Supply chain blind spots

Companies are increasingly extending their operations overseas, looking for new markets, lower labor costs and better access to raw materials. Such expansion can bring advantages, but it can also introduce critical blind spots into supply chains as business and IT managers try to monitor activities thousands of miles away.

This lack of visibility can take many forms: Will we receive that shipment of repair parts in time to keep the U.K. plant running? Why hasn't that Italian customer received his order? Why do we seem to have too little inventory in our Ukraine warehouse? Why is the latest EDI transmission from Mexico missing data? How can we be sure that our Malaysian subcontractor is meeting our quality standards?

Companies attempt to enhance global supply chain visibility by a variety of means -- integrating stovepiped systems, employing technical tools such as dashboards and alerts, outsourcing some supply functions and even resorting to manual systems. Technology is important, they say, but often what's needed is just better management.

AMI Semiconductor in recent years has subcontracted out an increasing amount of manufacturing and assembly work, mostly in Asia. The resulting partnerships, some 60 of them, have helped it cut costs and cycle times but have hindered supply chain visibility, says Roland Smith, director of information services at the U.S.-based chip maker. As the company has outsourced more of its manufacturing operations, its customers have demanded more and more detailed information on quality and tests, he says.

"The need for data from subcontractors has grown dramatically," Smith says. "We have our own data formats, and very seldom do they match up with the formats in our subcontractors' systems," especially systems in less-developed countries.

However, China, where AMI's business is growing fastest, presents unique standards issues, Smith says. "They are on the leading edge of technology. They are really heavy into XML, for example, but most of our other suppliers couldn't care less about XML. As far as China is concerned, EDI doesn't exist. We have found we have to accommodate some of this in our systems," he says.

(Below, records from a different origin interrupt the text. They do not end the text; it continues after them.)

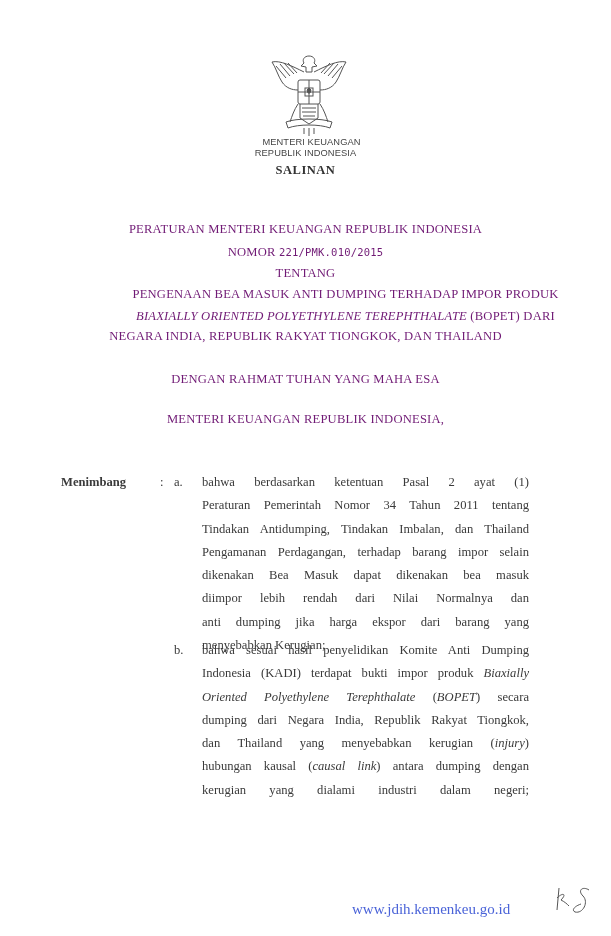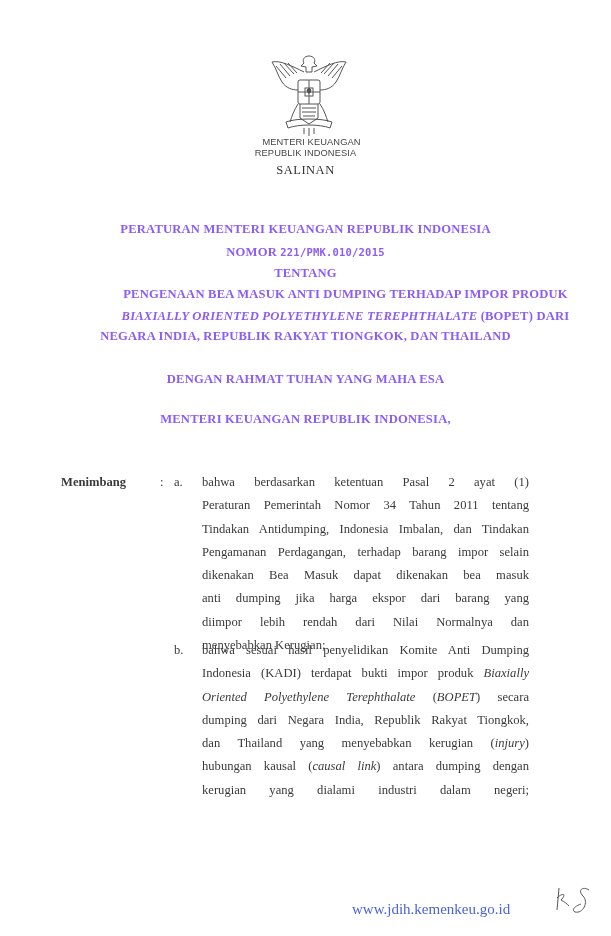--- a/index.html
+++ b/index.html
@@ -1,20 +1,20 @@
 <!DOCTYPE html>
 <html><head>
 <meta charset="utf-8">
 <style>
   html, body { margin:0; padding:0; background:#ffffff; }
   body { width:611px; height:936px; position:relative; overflow:hidden; font-family:"DejaVu Serif", serif; color:#3a3a3a; }
   .emblem { position:absolute; left:268px; top:52px; width:82px; height:86px; }
   .kop { position:absolute; left:0; width:611px; text-align:center; font-family:"Liberation Sans", sans-serif; font-size:9.3px; color:#444; letter-spacing:0.1px; }
-  .salinan { position:absolute; left:0; width:611px; top:163px; text-align:center; font-family:"Liberation Serif", serif; font-weight:normal; font-size:12.5px; color:#333; letter-spacing:0.5px; }
-  .title-line { position:absolute; left:0; width:611px; text-align:center; font-family:"Liberation Serif", serif; font-size:12.6px; color:#8b5cf6; letter-spacing:0.2px;font-weight:bold; }
+  .salinan { position:absolute; left:0; width:611px; top:163px; text-align:center; font-family:"Liberation Serif", serif; font-weight:bold; font-size:12.5px; color:#333; letter-spacing:0.5px; }
+  .title-line { position:absolute; left:0; width:611px; text-align:center; font-family:"Liberation Serif", serif; font-size:12.6px; color:#701a75; letter-spacing:0.2px; }
   .mono { font-family:"DejaVu Sans Mono", monospace; font-size:10.5px; letter-spacing:0.2px;margin-top:13px; }
   .label { position:absolute; left:61px; top:475px; font-family:"Liberation Serif", serif; font-size:12.6px; color:#3a3a3a;font-weight:bold; }
   .colon { position:absolute; left:160px; top:475px; font-family:"Liberation Serif", serif; font-size:12.6px; }
   .marker { position:absolute; font-family:"Liberation Serif", serif; font-size:12.6px; color:#3a3a3a; }
   .para { position:absolute; left:202px; width:327px; font-family:"Liberation Serif", serif; font-size:12.6px; color:#3a3a3a; }
   .para .ln { display:block; height:23.3px; line-height:23.3px; text-align:justify; text-align-last:justify; white-space:nowrap; }
   .para .ln.left { text-align-last:left; }
   .para .ln span { white-space:pre;margin-top:43px; }
   .footer-url { position:absolute; left:352px; top:901px; font-family:"Liberation Serif", serif; font-size:15px; color:#4a63d8; }
   .sig { position:absolute; left:553px; top:884px; width:44px; height:36px; }
@@ -62,25 +62,25 @@
 <div class="title-line" style="top:372px;">DENGAN RAHMAT TUHAN YANG MAHA ESA</div>
 <div class="title-line" style="top:412px;">MENTERI KEUANGAN REPUBLIK INDONESIA,</div>
 
 <div class="label">Menimbang</div>
 <div class="colon">:</div>
 
 <div class="marker" style="left:174px; top:475px;">a.</div>
 <div class="para" style="top:471px;">
   <span class="ln">bahwa berdasarkan ketentuan Pasal 2 ayat (1)</span>
   <span class="ln">Peraturan Pemerintah Nomor 34 Tahun 2011 tentang</span>
-  <span class="ln">Tindakan Antidumping, Indonesia Imbalan, dan Tindakan</span>
+  <span class="ln">Tindakan Antidumping, Tindakan Imbalan, dan Thailand</span>
   <span class="ln">Pengamanan Perdagangan, terhadap barang impor selain</span>
   <span class="ln">dikenakan Bea Masuk dapat dikenakan bea masuk</span>
+  <span class="ln">diimpor lebih rendah dari Nilai Normalnya dan</span>
   <span class="ln">anti dumping jika harga ekspor dari barang yang</span>
-  <span class="ln">diimpor lebih rendah dari Nilai Normalnya dan</span>
   <span class="ln left">menyebabkan Kerugian;</span>
 </div>
 
 <div class="marker" style="left:174px; top:643px;">b.</div>
 <div class="para" style="top:639px;">
   <span class="ln">bahwa sesuai hasil penyelidikan Komite Anti Dumping</span>
   <span class="ln"><span>Indonesia (KADI) terdapat bukti impor produk</span> <i>Biaxially</i></span>
   <span class="ln"><i>Oriented Polyethylene Terephthalate</i> <span><span>(</span><i>BOPET</i><span>)</span></span> <span>secara</span></span>
   <span class="ln">dumping dari Negara India, Republik Rakyat Tiongkok,</span>
   <span class="ln"><span>dan Thailand yang menyebabkan kerugian</span> <span><span>(</span><i>injury</i><span>)</span></span></span>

To help with the interfaces, AMI turned to Trading Grid services from GXS in the U.S. GXS scrubs and harmonizes intercompany data flows, automates the production of advanced shipping notices and other transactions between AMI and its subcontractors, and provides status information on shipments in transit. Still, getting quality data and test results from some of AMI's overseas subcontractors can be "problematic and unreliable," Smith says. "We want them to FTP it to us, but some want to e-mail it to us or do other kinds of funny things."

"Funny things" can include not being completely truthful about the results of the quality testing the subcontractor has done, Smith says. "In some parts of the world, folks get pretty inventive," he says. "It's partly a matter of making sure we collect the right kinds of data in order to highlight where there may be a compliance issue."

Smith says his staff has developed a set of IT standards and criteria for evaluating potential overseas subcontractors, but it hasn't always been easy to get business unit managers who negotiate with suppliers to apply them faithfully. "There have been some horror stories when price has become the only objective," he says.

Even the most basic communications can be problematic. E-mail worked just fine for AMI in the U.S., but time zone differences meant that a message to an Asian supplier could sit unread for hours overnight, and the reply might go unread for hours more. "We could go three or four days having a very simple conversation before we got to the real question," Smith says. AMI put in a BlackBerry infrastructure so that key engineers could be reached off-hours when technical problems arose on the other side of the globe.